*** Task material ***
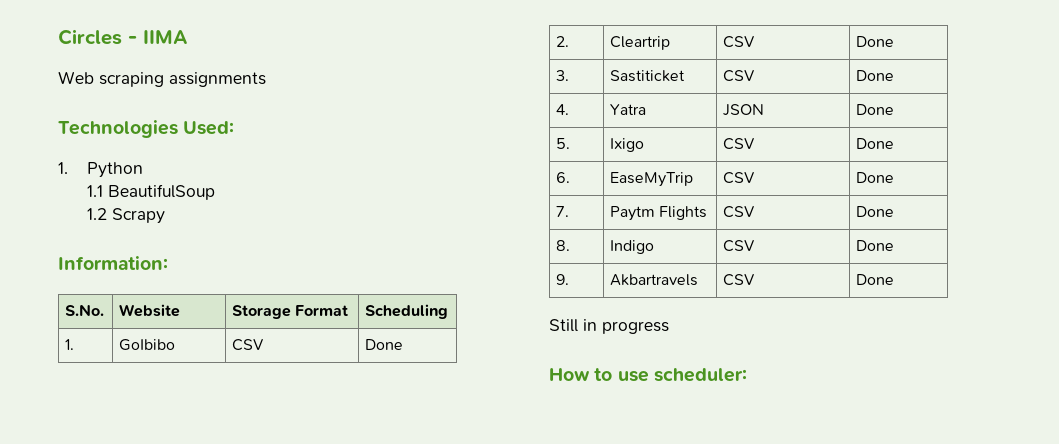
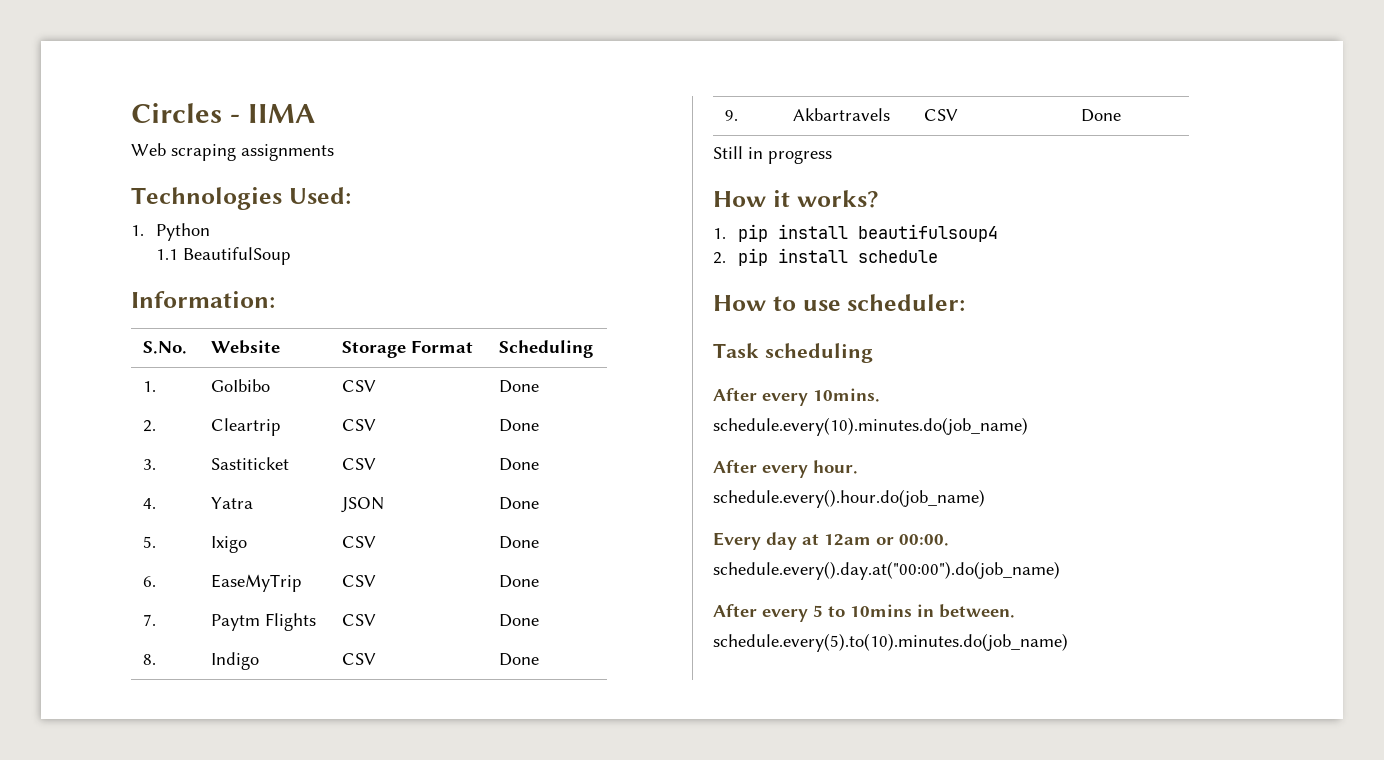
[86,208,165,224] // 1.2 Scrapy -> (292, 256) none
[594,368,747,382] to use scheduler: -> [772,190,879,208] [713,224,999,242] [713,248,939,266] [713,294,966,311] [713,343,873,363] [713,388,880,406] [713,417,1028,436] [713,460,858,478] [713,489,985,508] [713,532,949,550] [713,561,1060,580] [713,604,1015,622] [713,633,1068,652] it works? // 1. pip install beautifulsoup4 // 2. pip install schedule // How to use scheduler: // Task scheduling // After every 10mins. // schedule.every(10).minutes.do(job_name) // After every hour. // schedule.every().hour.do(job_name) // Every day at 12am or 00:00. // schedule.every().day.at("00:00").do(job_name) // After every 5 to 10mins in between. // schedule.every(5).to(10).minutes.do(job_name)

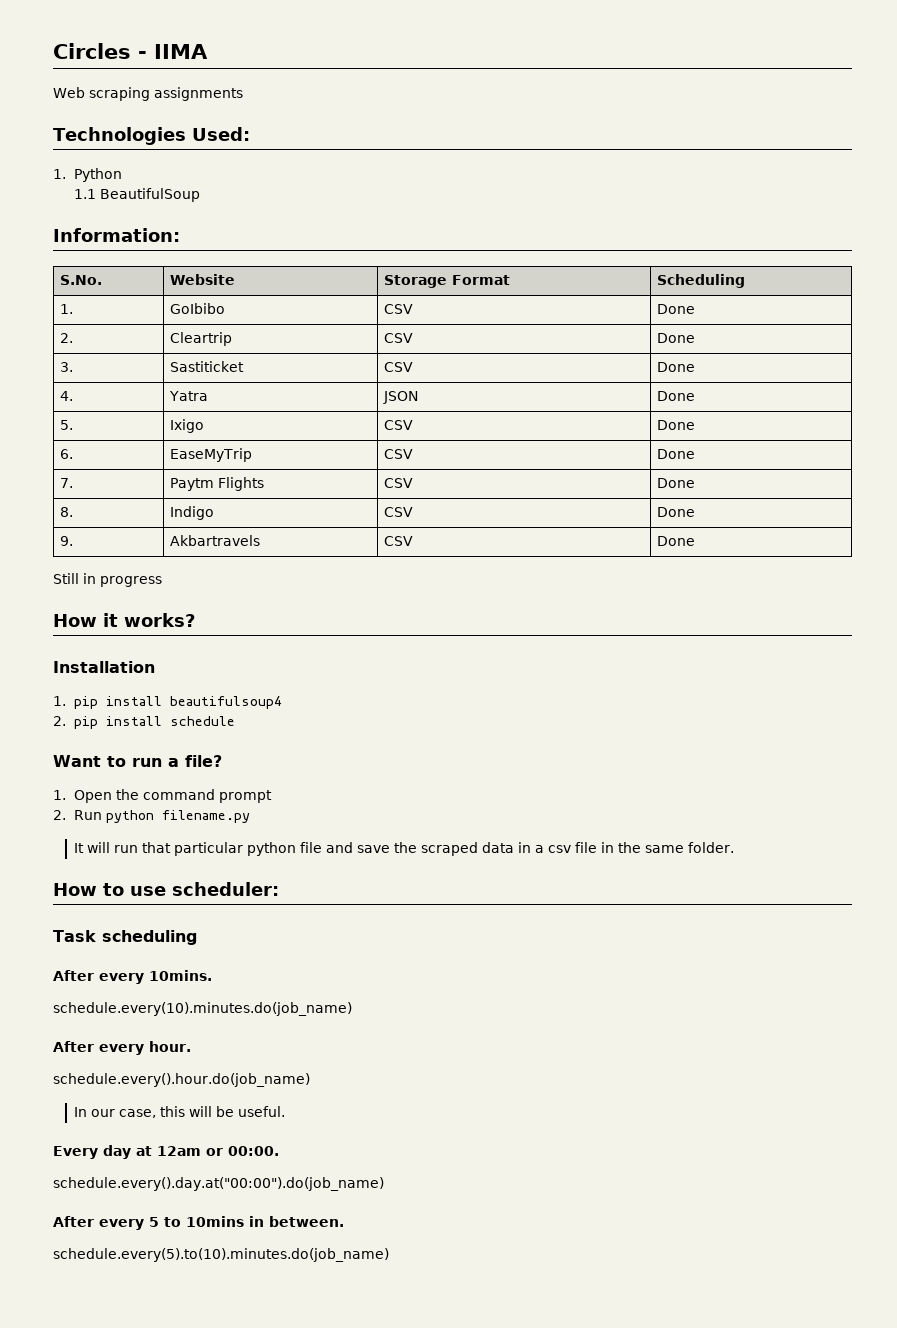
(879, 199) none -> [53,661,155,673] // Installation
(939, 256) none -> [53,755,222,767] [53,789,273,803] [53,810,251,823] [74,842,735,856] // Want to run a file? // 1. Open the command prompt // 2. Run python filename.py // It will run that particular python file and save the scraped data in a csv file in the same folder.
(985, 498) none -> [74,1106,286,1118] // In our case, this will be useful.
*** End of Task material ***
== Requirement ==
Repeat exactly the lines starting at the line with "(939, 256) none" and ending with the final line of the entries. Include nothing else.

== Exercise output ==
(939, 256) none -> [53,755,222,767] [53,789,273,803] [53,810,251,823] [74,842,735,856] // Want to run a file? // 1. Open the command prompt // 2. Run python filename.py // It will run that particular python file and save the scraped data in a csv file in the same folder.
(985, 498) none -> [74,1106,286,1118] // In our case, this will be useful.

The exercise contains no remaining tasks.